Required work —
Every record, apart from its pictures, should be repeated exactly.

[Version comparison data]
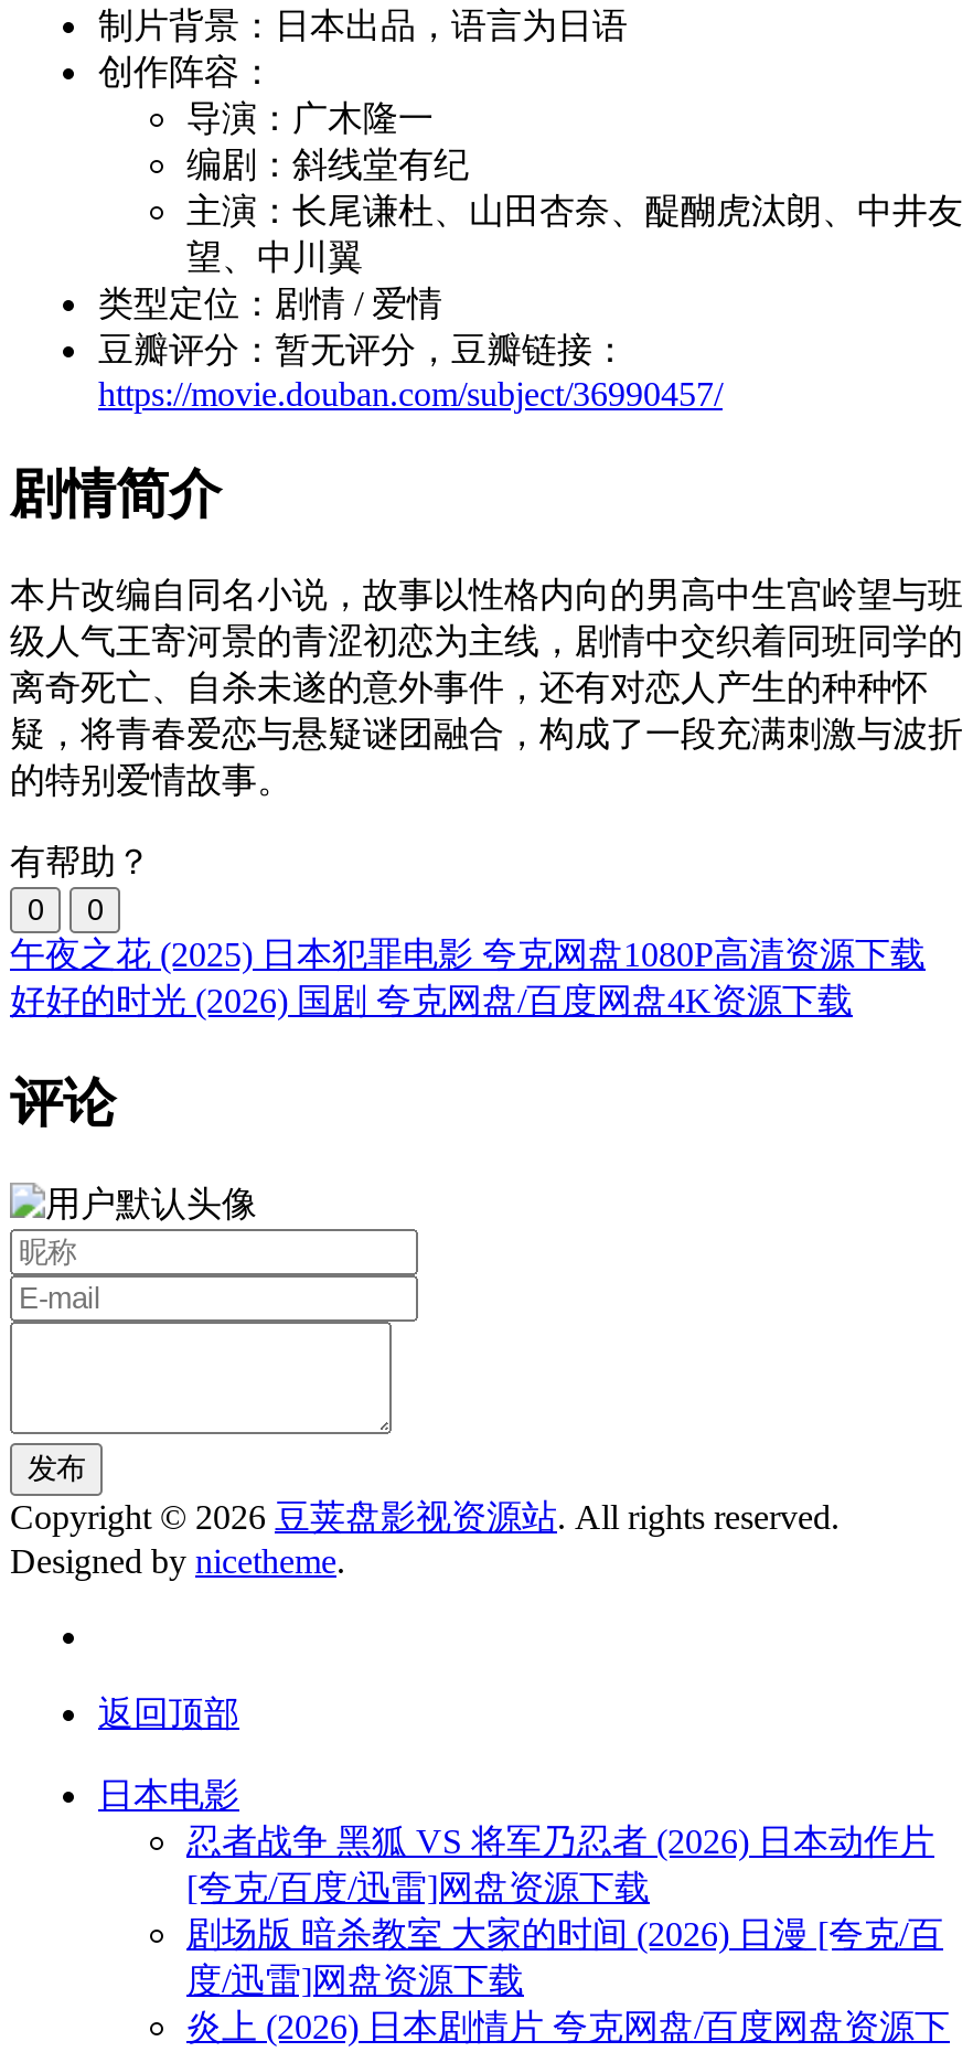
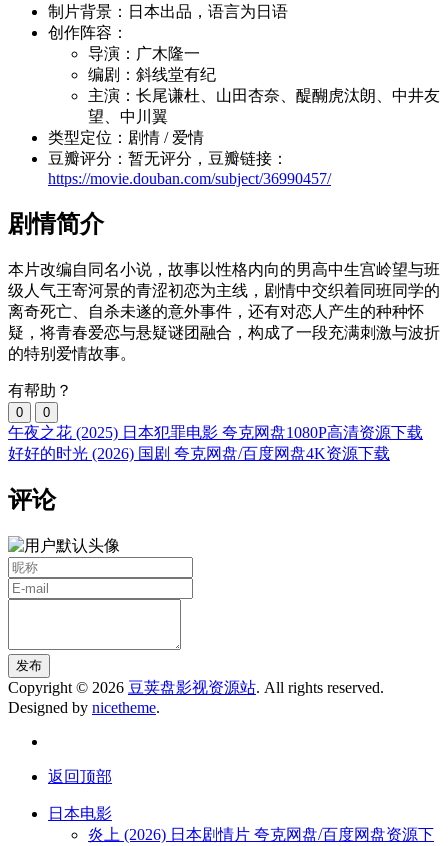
[186,1823,943,2000] 忍者战争 黑狐 VS 将军乃忍者 (2026) 日本动作片 | [夸克/百度/迅雷]网盘资源下载 | 剧场版 暗杀教室 大家的时间 (2026) 日漫 [夸克/百 | 度/迅雷]网盘资源下载 -> none

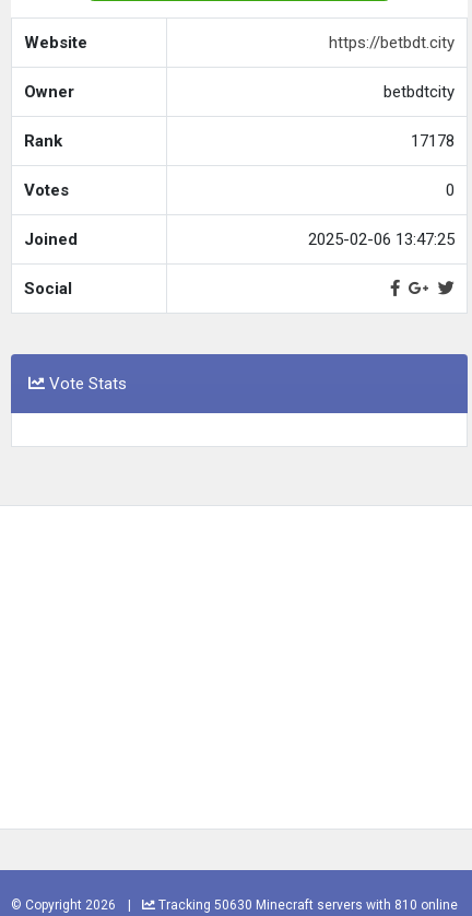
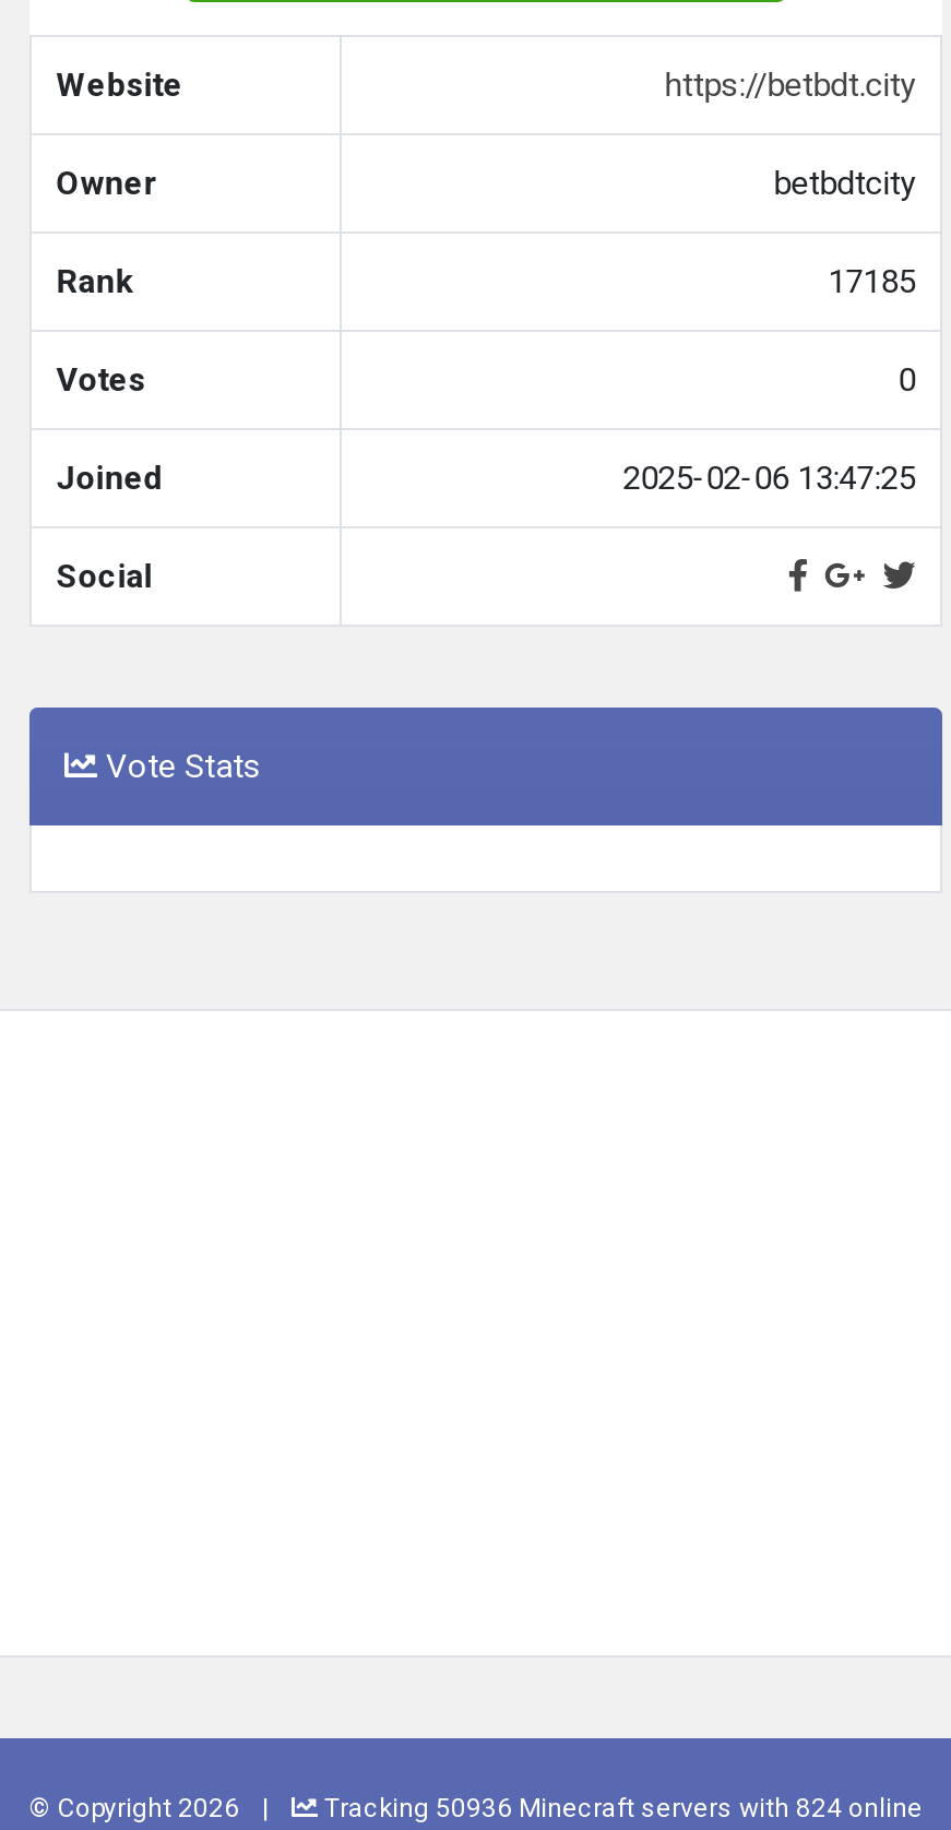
[411,131,454,151] 17178 -> [828,262,916,301] 17185
[155,897,458,913] Tracking 50630 Minecraft servers with 810 online -> [318,1793,923,1823] Tracking 50936 Minecraft servers with 824 online

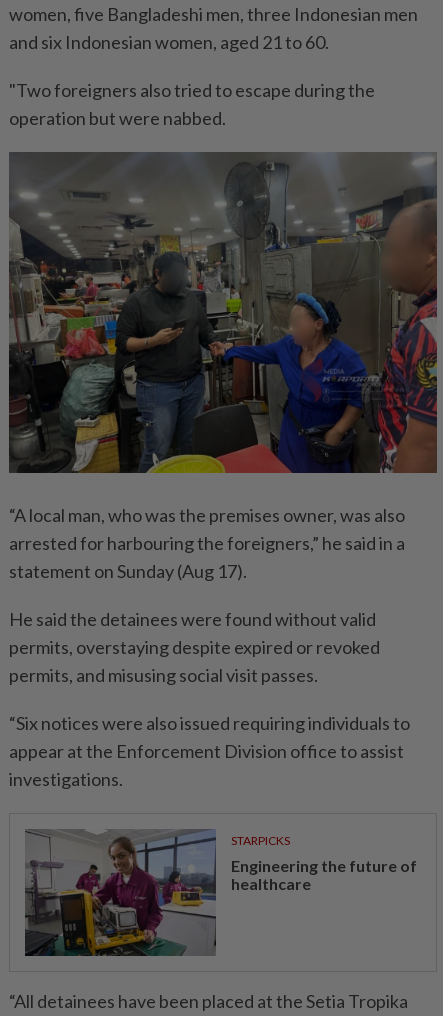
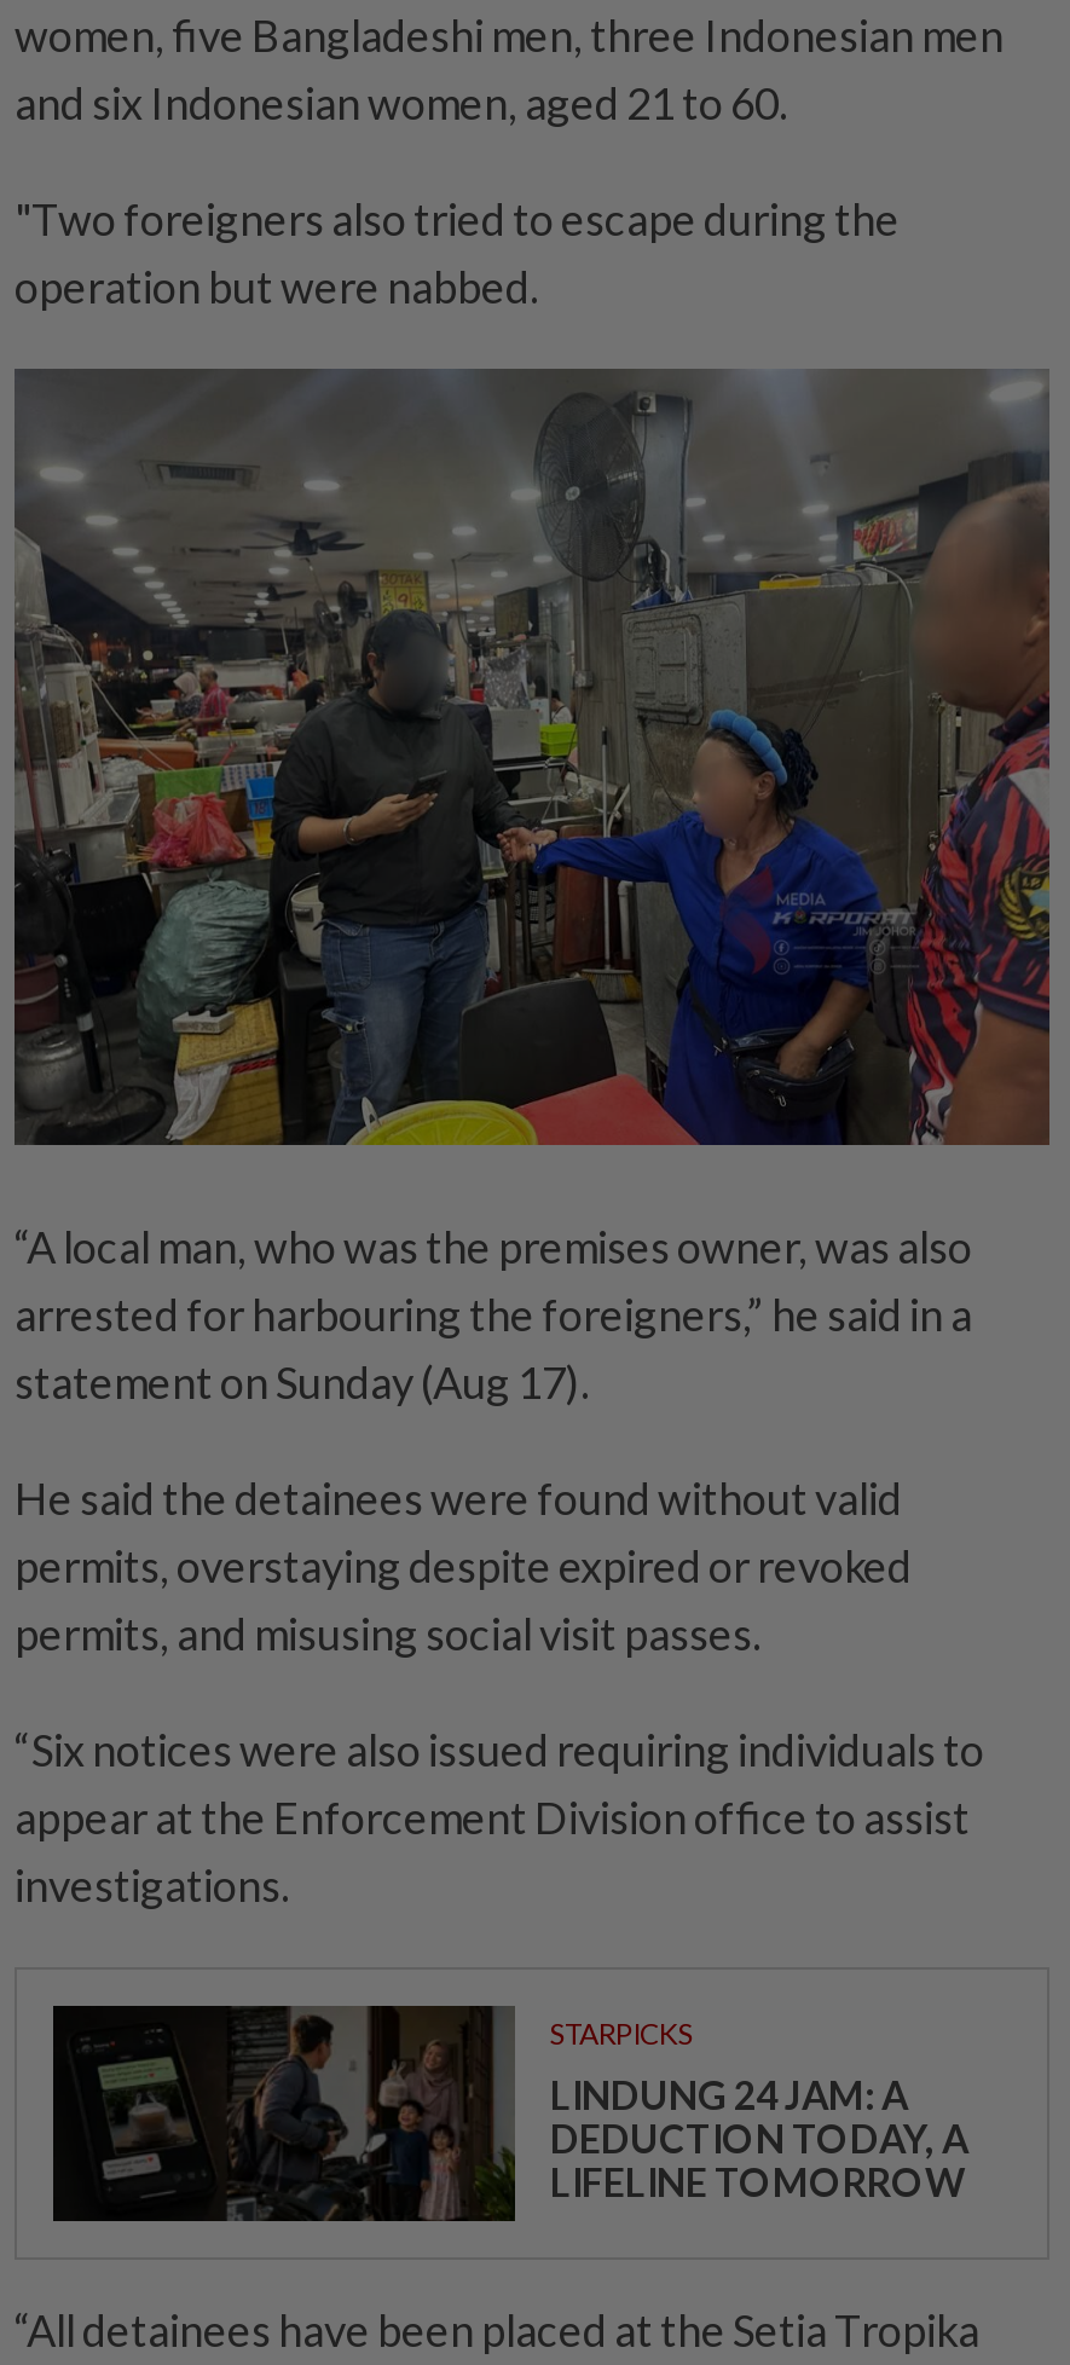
[24,829,416,957] [image] | Engineering the future of | healthcare -> [51,2002,968,2222] [image] | LINDUNG 24 JAM: A | DEDUCTION TODAY, A | LIFELINE TOMORROW

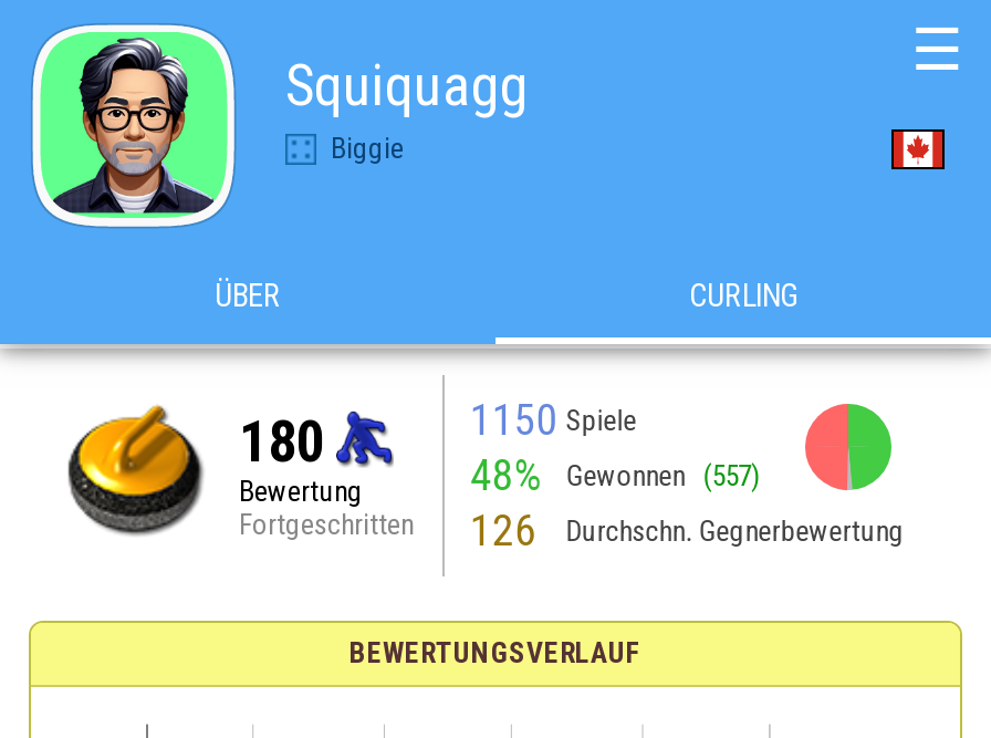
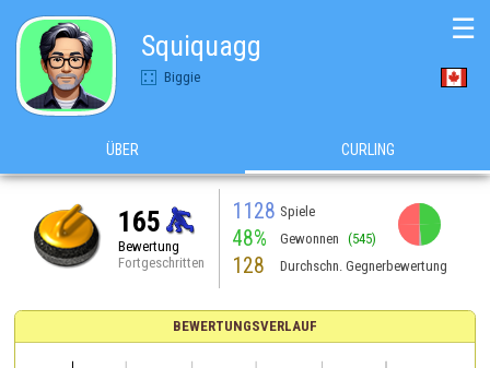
[470,394,636,445] 1150 Spiele -> [232,198,315,223] 1128 Spiele
[239,407,325,474] 180 -> [118,205,161,238] 165
[470,449,760,500] 48% Gewonnen (557) -> [232,225,376,251] 48% Gewonnen (545)
[239,505,904,555] Fortgeschritten 126 Durchschn. Gegnerbewertung -> [118,253,447,278] Fortgeschritten 128 Durchschn. Gegnerbewertung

Response below —
[186,1823,943,2000] 忍者战争 黑狐 VS 将军乃忍者 (2026) 日本动作片 | [夸克/百度/迅雷]网盘资源下载 | 剧场版 暗杀教室 大家的时间 (2026) 日漫 [夸克/百 | 度/迅雷]网盘资源下载 -> none

[411,131,454,151] 17178 -> [828,262,916,301] 17185
[155,897,458,913] Tracking 50630 Minecraft servers with 810 online -> [318,1793,923,1823] Tracking 50936 Minecraft servers with 824 online

[24,829,416,957] [image] | Engineering the future of | healthcare -> [51,2002,968,2222] [image] | LINDUNG 24 JAM: A | DEDUCTION TODAY, A | LIFELINE TOMORROW

[470,394,636,445] 1150 Spiele -> [232,198,315,223] 1128 Spiele
[239,407,325,474] 180 -> [118,205,161,238] 165
[470,449,760,500] 48% Gewonnen (557) -> [232,225,376,251] 48% Gewonnen (545)
[239,505,904,555] Fortgeschritten 126 Durchschn. Gegnerbewertung -> [118,253,447,278] Fortgeschritten 128 Durchschn. Gegnerbewertung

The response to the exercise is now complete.